After all, there are people who will never walk again – not
even with crutches. Hell, there are people who have never walked at all and
never will. This experience gives me a window into the perspective of someone
living that kind of life. I will be fully functional again before too long but
hopefully I will have this in the back of my mind the next time I see someone
who isn’t and have more empathy than I did before. This isn’t my first time
living the temporary crutch life. But I’m older and wiser than I was last time
so I believe I will learn my lessons more effectively than ever before. If I’m
able to look at this experience with the right attitude at least part of the
time, it can be an excellent opportunity to improve myself.
And that is the case with every challenge you face in life.

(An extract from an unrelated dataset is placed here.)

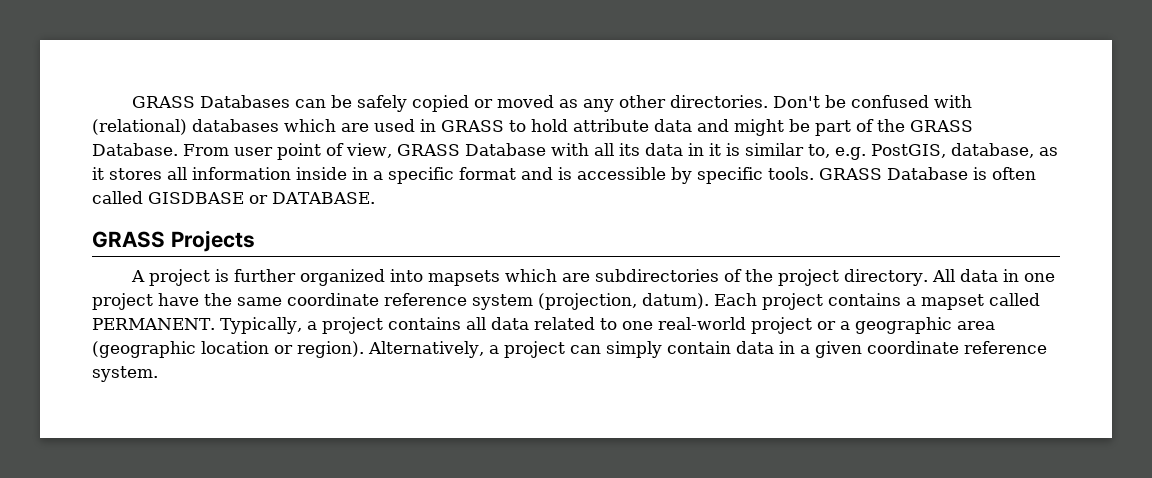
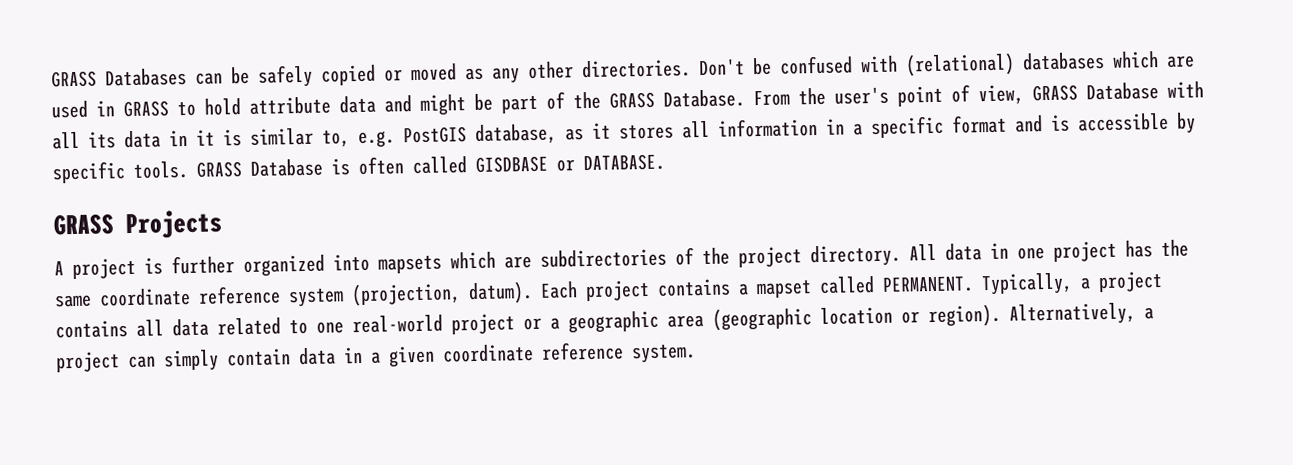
- From user point of view, GRASS Database with all its data in it is similar to, e.g. PostGIS, database, as it stores all information inside in a specific format and is accessible by specific tools.
+ From the user's point of view, GRASS Database with all its data in it is similar to, e.g. PostGIS database, as it stores all information in a specific format and is accessible by specific tools.
- All data in one project have the same coordinate reference system (projection, datum).
+ All data in one project has the same coordinate reference system (projection, datum).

Every single one. My divorce was far and away the most difficult one I’ve faced
so far. But I’ve easily grown more as a person in the years since it happened
than I had in the entirety of my life leading up to that point. I understand
myself, others, and life itself much better than I ever could have before I
went through that. I still remember a guy from high school who had been
paralyzed from the waist down, was confined to a wheelchair, and even with his
hands had only limited motor function. But I don’t remember him for any of
that; I remember him because he was simply phenomenal. He couldn’t change his
past or even a lot of his present but he was absolutely determined to make the
most of what he did have control over and it came out in a seemingly
unstoppable positive energy that immediately lit up any room he entered. At that
age I barely understood what I was looking at in him but he had taken an
incredibly unfair event in his life and used it to turn himself into someone
truly awe inspiring. Most of us will never have that caliber of bad luck but
all of us will have some and we would do very well to handle our situations with
the attitude he handled his.
We all know a perpetual victim. Something is always
happening TO him or every time you talk to her, she has something to complain about.
Those people are never going to grow unless something wakes them up. I know
because for many years, I was one of them. Your life literally IS all of the
things that happen to and around you, whether good, bad, or anywhere in
between. Eat and drink the joy of the good moments with all your heart but when
the bad ones come, those are the opportunities. If you take advantage of them,
you will turn even the bad moments into more good ones and yourself into a
better, stronger, more capable person. If you add it all up, it equals a better
and more significant life. It isn’t easy. But what worthwhile thing is?